Pushpay delivered a 10% year-on-year increase in revenue to US$103.1 million for the half year, primarily reflecting the full benefit from the Resi Media acquisition, but underlying EBITDA decreased by 10% to US$26.8 million due to increased investment and higher operating expenses.
Net new customer growth was slower than anticipated, with total customer numbers up 4% year-on-year to 14,602, and processing volume up 2% to US$2.6 billion; churn increased from 4% to 5%, mainly in the mid-market segment due to economic pressures and pricing competition.
The company revised its FY2023 guidance downward, now expecting underlying EBITDA of US$54–58 million (previously US$56–61 million) and operating revenue growth of 4–8% (previously 10–15%), citing a challenging macroeconomic environment and longer sales cycles.
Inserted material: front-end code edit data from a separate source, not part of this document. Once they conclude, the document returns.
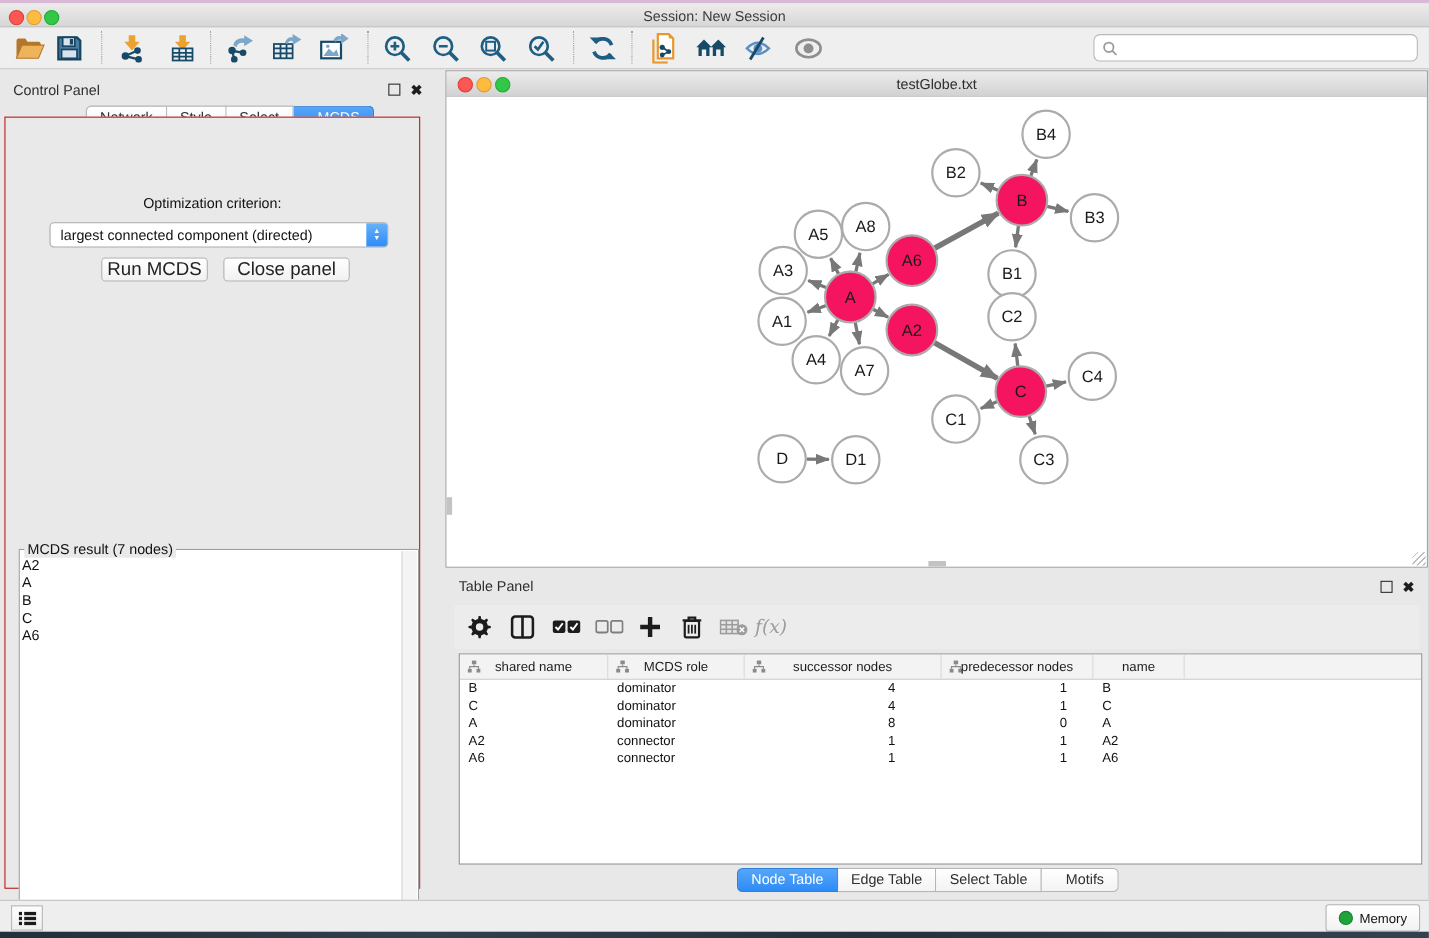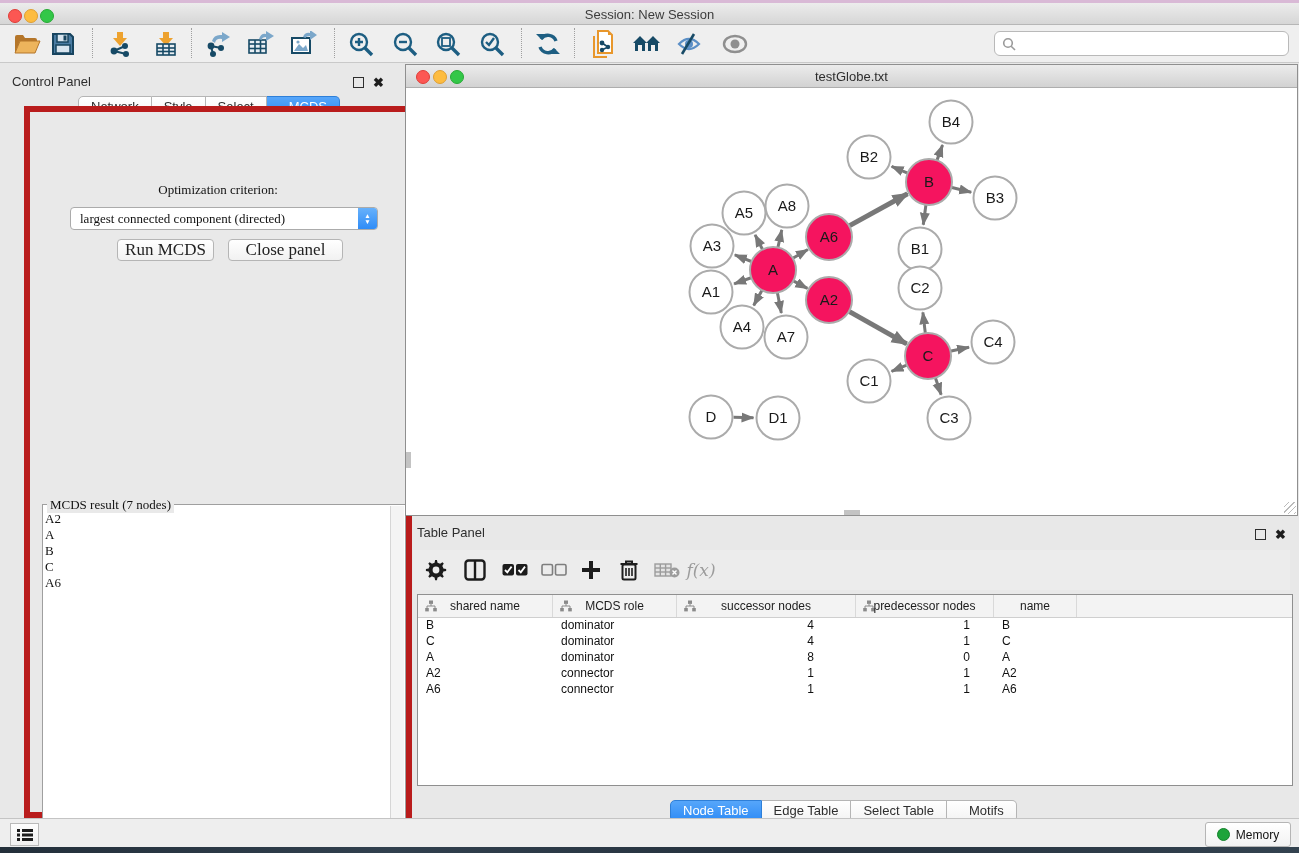--- a/index.html
+++ b/index.html
@@ -23,22 +23,22 @@
            align-items:center;justify-content:center;}
   .search-box{position:absolute;top:6px;right:10px;width:295px;height:25px;background:#fff;
               border:1px solid #b9b9b9;border-radius:6px;display:flex;align-items:center;padding-left:7px;box-sizing:border-box;}
   .search-box input{border:none;outline:none;flex:1;font-size:12px;background:transparent;margin-left:5px;font-family:"Liberation Sans",sans-serif;}
   
   .panel-header{font-size:13px;color:#2e2e2e;}
   .icon-float{display:inline-block;width:9px;height:9px;border:1.5px solid #2e2e2e;}
   .icon-x{font-size:13px;color:#1d1d1d;font-weight:bold;line-height:9px;}
   
   .control-panel{position:absolute;left:4px;top:66px;width:388px;height:746px;}
-  .cp-content{position:absolute;left:20px;top:40px;width:376px;height:700px;
-              background:#e9e9e9;border:6px solid #b91c1c;font-family:Liberation Serif, serif;}
+  .cp-content{position:absolute;left:0;top:40px;width:376px;height:700px;
+              background:#e9e9e9;border:1px solid #b91c1c;}
   
   .segmented{display:flex;}
   .seg{height:20px;line-height:20px;padding:0 12px;font-size:13px;color:#2e2e2e;
        background:linear-gradient(#ffffff,#f3f3f3);border:1px solid #b5b5b5;border-left:none;}
   .seg:first-child{border-left:1px solid #b5b5b5;border-radius:5px 0 0 5px;}
   .seg:last-child{border-radius:0 5px 5px 0;padding-left:22px;}
   .seg.sel{background:linear-gradient(#56a6fa,#2e8bf6);color:#fff;border-color:#2e7fd8;}
   .cp-center{width:100%;text-align:center;}
   .dropdown{position:absolute;left:40px;top:95px;width:308px;height:23px;background:#fff;
             border:1px solid #ababab;border-radius:4px;box-sizing:border-box;}
@@ -76,21 +76,21 @@
   .data-table{position:absolute;left:12px;top:74px;width:874px;height:190px;background:#fff;
               border:1px solid #8f8f8f;overflow:hidden;}
   .tbl-header{position:absolute;left:0;top:0;width:100%;height:22px;background:#f3f3f3;
               border-bottom:1px solid #cfcfcf;}
   .th-cell{position:absolute;top:0;height:22px;border-right:1px solid #d9d9d9;box-sizing:border-box;}
   .th-label{position:absolute;width:100%;text-align:center;top:4px;font-size:12px;color:#1c1c1c;}
   .th-icon{position:absolute;left:7px;top:5px;}
   .tbl-row{position:absolute;left:0;width:100%;height:16px;}
   .td-cell{position:absolute;top:1px;font-size:12px;color:#111;box-sizing:border-box;}
   
-  .table-tabs{position:absolute;left:265px;top:280px;}
+  .table-tabs{position:absolute;left:265px;top:269px;}
   
   .statusbar{position:absolute;left:0;top:818px;width:1299px;height:29px;background:#eeeeee;
              border-top:1px solid #c4c4c4;}
   .list-btn{position:absolute;left:10px;top:4px;width:27px;height:21px;background:linear-gradient(#fdfdfd,#f0f0f0);
             border:1px solid #b9b9b9;display:flex;align-items:center;justify-content:center;}
   .memory-btn{position:absolute;right:8px;top:3px;width:84px;height:23px;background:linear-gradient(#ffffff,#f2f2f2);
               border:1px solid #b5b5b5;border-radius:3px;display:flex;align-items:center;justify-content:center;gap:6px;
               font-size:12px;color:#111;}
   .mem-dot{width:11px;height:11px;border-radius:50%;background:#1ea43b;border:1px solid #15822c;}
   .desktop-bottom{position:absolute;left:0;top:847px;width:1299px;height:6px;

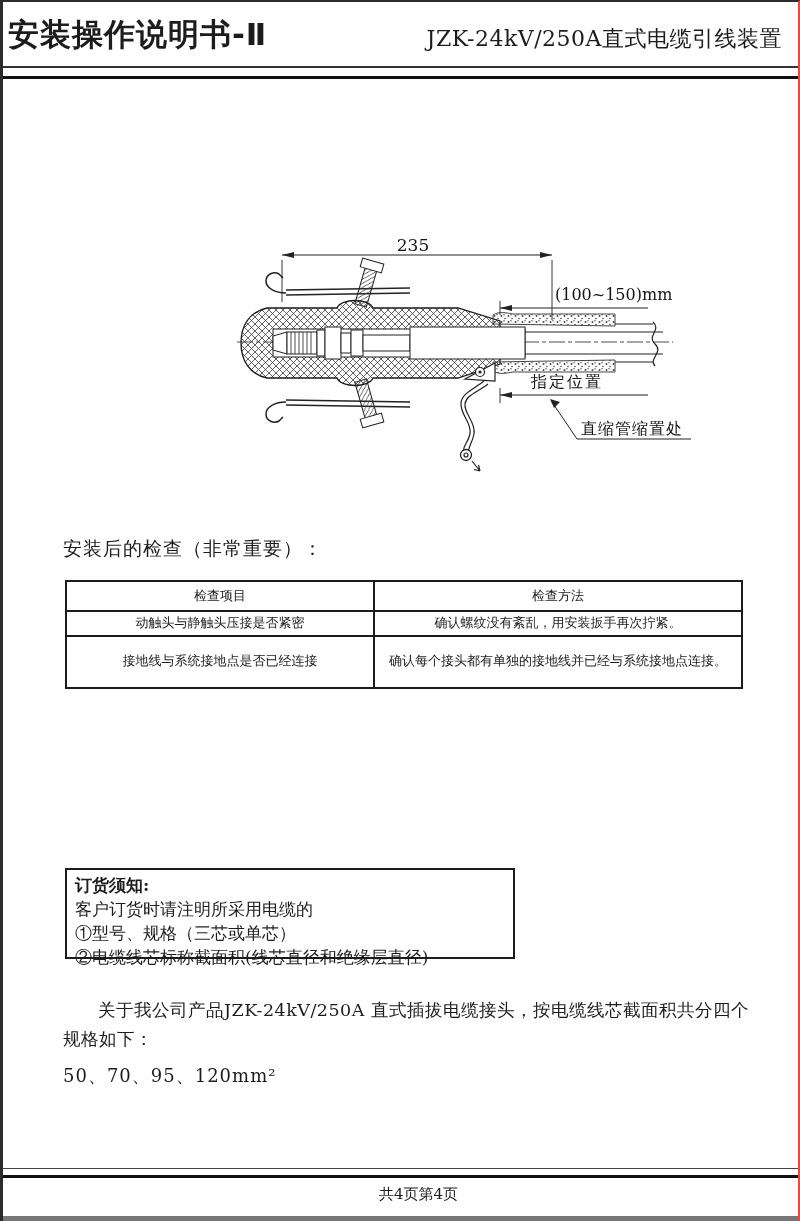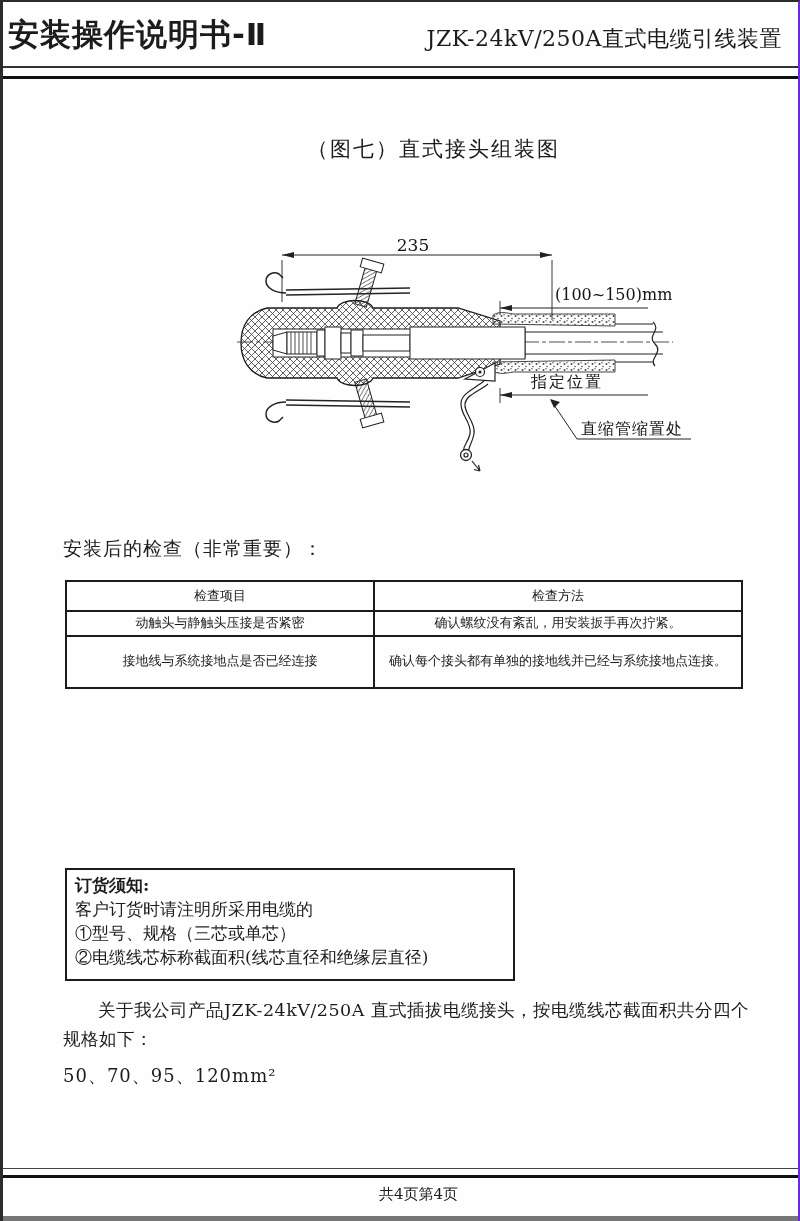--- a/index.html
+++ b/index.html
@@ -1,19 +1,19 @@
 <!DOCTYPE html>
 <html><head>
 <meta charset="utf-8">
 <style>
   html,body{margin:0;padding:0;background:#e8e8e8;}
   .page{
     position:relative;width:800px;height:1221px;margin:0 auto;
     background:#fefefe;overflow:hidden;box-sizing:border-box;
-    border-left:3px solid #2b2b2b;border-right:2px solid #6d28d9;border-top:2px solid #2b2b2b;
+    border-left:3px solid #2b2b2b;border-right:2px solid #ef4444;border-top:2px solid #2b2b2b;
     font-family:"DejaVu Serif","Liberation Serif",serif;color:#1c1c1c;
   }
   
   .h-left{
     position:absolute;left:5px;top:12px;
     font-family:"DejaVu Sans","Liberation Sans",sans-serif;
     font-weight:bold;font-size:31px;letter-spacing:1px;white-space:nowrap;
   }
   .h-right{
     position:absolute;right:16px;top:22px;
@@ -47,21 +47,21 @@
     line-height:1.45;vertical-align:middle;
   }
   .inspect-table col.c1{width:308px;}
   .inspect-table col.c2{width:368px;}
   .inspect-table tr.hrow{height:30px;}
   .inspect-table tr.r1{height:21px;padding-left:17px;}
   .inspect-table tr.r2{height:52px;}
   .inspect-table tr.r3{height:30px;}
   
   .order-box{
-    position:absolute;left:62px;top:866px;width:450px;height:113px;
+    position:absolute;left:62px;top:866px;width:450px;height:91px;
     border:2px solid #1b1b1b;box-sizing:border-box;
     padding:3px 8px;font-size:17px;line-height:24px;
   }
   .ob-title{font-weight:bold;}
   
   .product-note{
     position:absolute;left:60px;top:994px;width:690px;
     font-size:17.5px;line-height:29px;text-indent:2em;letter-spacing:0.5px;
   }
   .specs{
@@ -83,21 +83,20 @@
 </style>
 </head>
 <body>
 
 <div class="page">
 
   <div class="h-left">安装操作说明书-Ⅱ</div>
   <div class="h-right">JZK-24kV/250A直式电缆引线装置</div>
   <div class="header-rule"></div>
 
-  <div class="fig-caption">（图七）直式接头组装图</div>
 
   <svg class="diagram" width="464" height="252" viewBox="228 232 464 252">
     <defs>
       <pattern id="xh" patternUnits="userSpaceOnUse" width="7" height="7">
         <path d="M0,0 L7,7 M7,0 L0,7" stroke="#3a3a3a" stroke-width="0.8" fill="none"></path>
       </pattern>
       <pattern id="dh" patternUnits="userSpaceOnUse" width="5" height="5">
         <path d="M0,5 L5,0" stroke="#3a3a3a" stroke-width="0.9" fill="none"></path>
       </pattern>
       <pattern id="st" patternUnits="userSpaceOnUse" width="7" height="6">

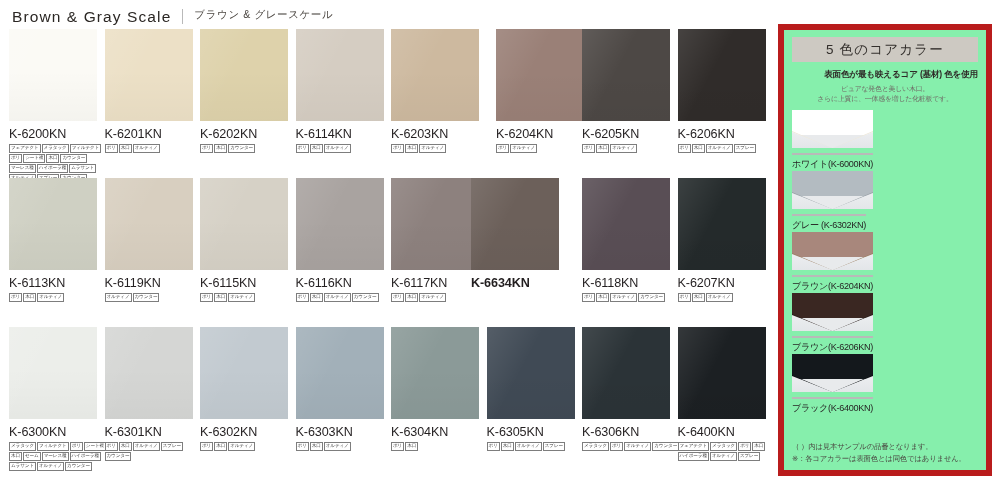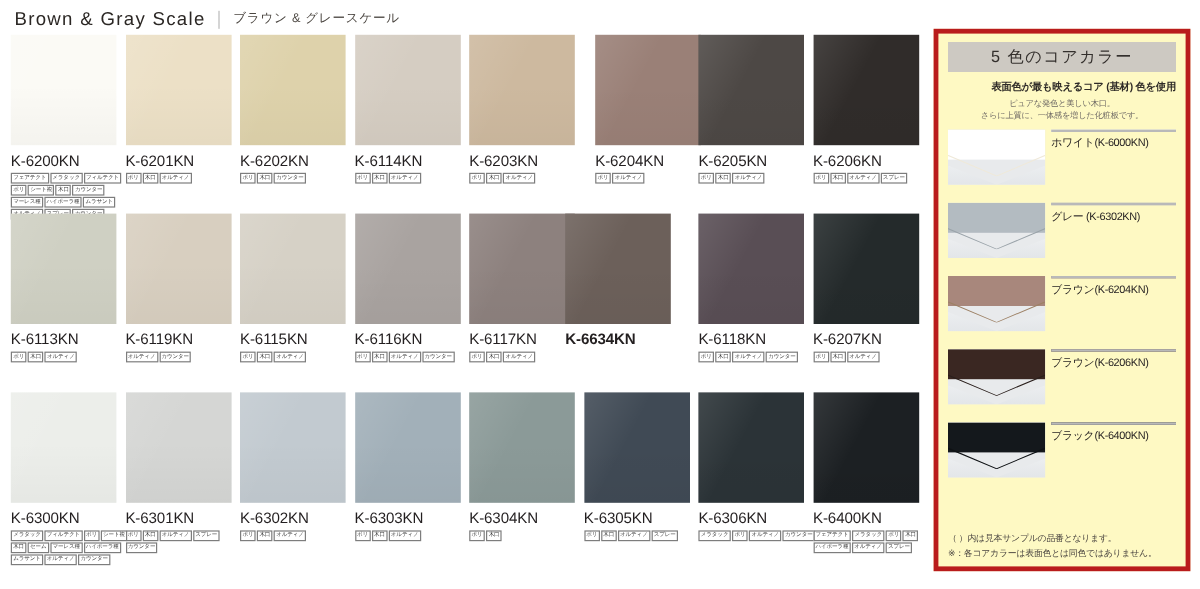--- a/index.html
+++ b/index.html
@@ -95,22 +95,22 @@
     white-space: nowrap;
     background: #fff;
     transform-origin: left center;
   }
 
   
   #core-panel {
     position: absolute;
     left: 778px; top: 24px;
     width: 214px; height: 452px;
-    border: 4px solid #b91c1c;
-    background: #fef9c3;
+    border: 6px solid #b91c1c;
+    background: #86efac;
     padding: 7px 8px 6px 8px;
   }
   #core-panel-title {
     height: 25px;
     background: #cdc9c2;
     display: flex; align-items: center; justify-content: center;
     font-size: 13.5px;
     letter-spacing: 1.2px;
     color: #332f2c;
   }
@@ -134,20 +134,21 @@
   #core-sub-wrap { margin-top: 3px; }
 
   #core-list {
     margin-top: 6px;
   }
   .core-row {
     display: flex;
     align-items: flex-start;
     gap: 5px;
     height: 61px;
+    flex-direction: column;
   }
   .core-edge {
     width: 81px; height: 46px;
     position: relative;
     overflow: hidden;
     background: #e8eaec;
   }
   
   .core-edge .top {
     position: absolute;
Pushpay’s medium-term targets of over US$10 billion in processing volume and more than 20,000 customers by FY2025 remain unchanged, but the timeline has been extended by 12–18 months due to slower progress from the go-to-market strategy reset and market headwinds.
The Board unanimously recommends shareholders accept the acquisition offer from Sixth Street and BGH Capital Consortium at NZ$1.34 per share, citing accelerated value realization and risk mitigation, with a shareholder meeting expected by March 2023.